Search for service best practices:

bash
# 1. Search for current best practices
mcp__aws-docs__search_documentation \
  search_phrase="ECS Fargate deployment best practices 2025" \
  limit=10

Returns:

  • Top 10 documentation pages ranked by relevance
  • URLs to official AWS documentation
  • Brief context snippets for each result

Review results for:

  • Official best practices guides
  • Service launch announcements (new features)
  • Security recommendations
  • Performance optimization guides

Step 2: Read Best Practices (aws-docs)

Read specific documentation page:

bash
# 2. Read best practices guide
mcp__aws-docs__read_documentation \
  url="https://docs.aws.amazon.com/ecs/latest/bestpracticesguide/intro.html" \
  max_length=5000 \
  start_index=0

If document is long (truncated):

bash
# 3. Continue reading from where we left off
mcp__aws-docs__read_documentation \
  url="https://docs.aws.amazon.com/ecs/latest/bestpracticesguide/intro.html" \
  max_length=5000 \
  start_index=5000

Extract key information:

  • Task definition best practices (CPU/memory sizing)
  • Network configuration (VPC, security groups, ALB)
  • IAM role requirements (task role vs execution role)
  • Logging and monitoring recommendations
  • Auto-scaling strategies
  • Cost optimization tips

Step 3: Get Related Documentation (aws-docs)

Discover related content:

bash
# 4. Get recommendations for related documentation
mcp__aws-docs__recommend \
  url="https://docs.aws.amazon.com/ecs/latest/bestpracticesguide/intro.html"

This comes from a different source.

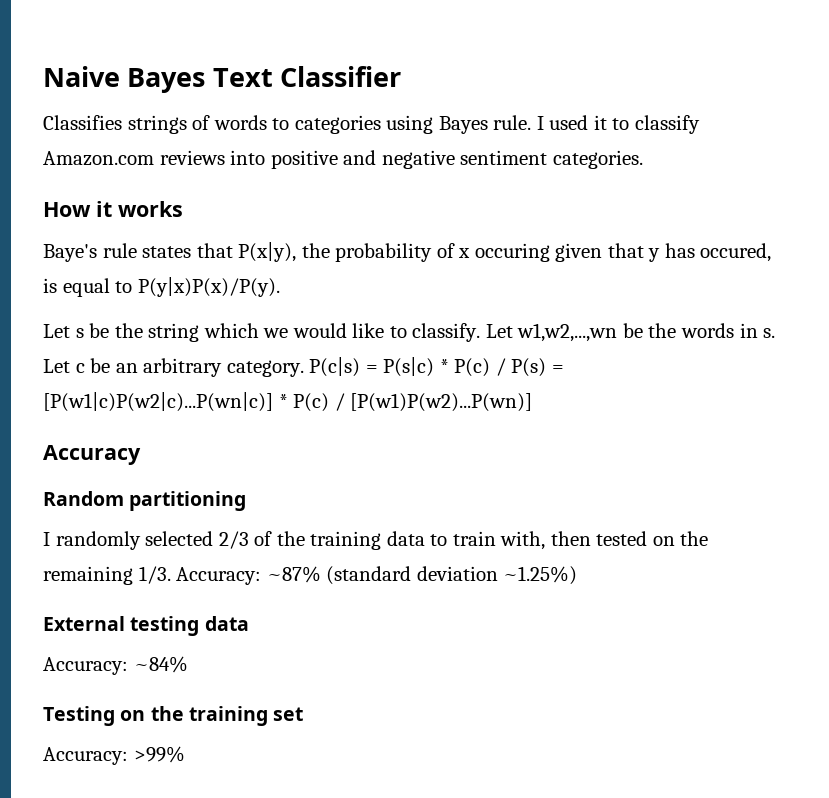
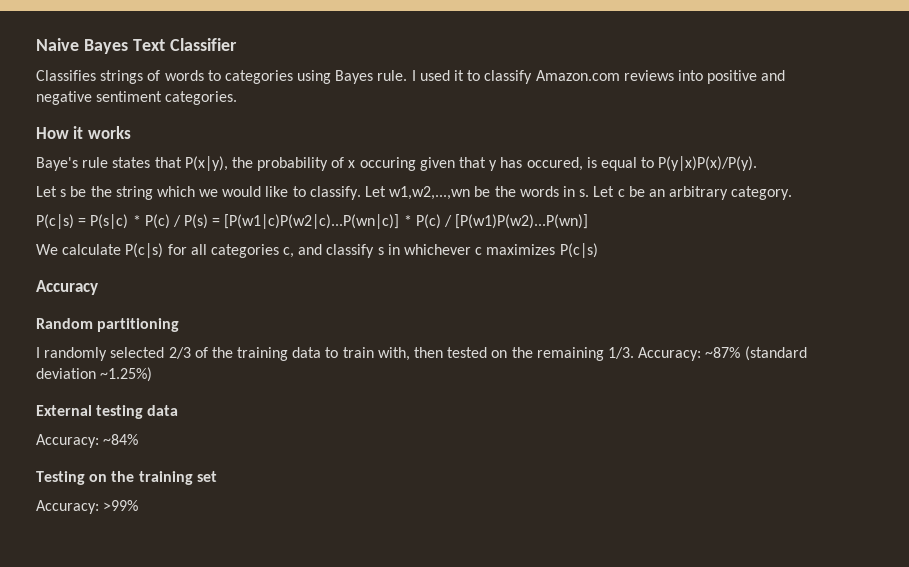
(304, 368) none -> (793, 193) //
(533, 402) none -> [36,243,598,258] // We calculate P(c|s) for all categories c, and classify s in whichever c maximizes P(c|s)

Returns 4 types of recommendations:

  1. Highly Rated: Popular pages within ECS (frequently viewed)
  2. New: Recently added pages (NEW FEATURES after training cutoff)
  3. Similar: Related topics (security, networking, troubleshooting)
  4. Journey: Commonly viewed next (typical learning path)

Check "New" recommendations for:

  • Features released after Jan 2025
  • Updated service limits
  • New integration patterns
  • Recent security updates

Step 4: Service Limits Verification (aws-docs)

Search for current service limits:

bash
# 5. Search for service quotas and limits
mcp__aws-docs__search_documentation \
  search_phrase="ECS service quotas limits" \
  limit=5

Read service limits page:

bash
# 6. Read current service limits
mcp__aws-docs__read_documentation \
  url="https://docs.aws.amazon.com/ecs/latest/developerguide/service-quotas.html" \
  max_length=5000

Why critical:

  • Service limits may have increased since training (e.g., tasks per service: 100 → 1000)
  • New quotas added for new features
  • Regional differences in limits
  • Soft limits vs hard limits

Step 5: Validate Current Infrastructure (aws-api)

Check current AWS account/region:

bash
# 7. Verify AWS account and credentials
mcp__aws-api__call_aws \
  cli_command="aws sts get-caller-identity"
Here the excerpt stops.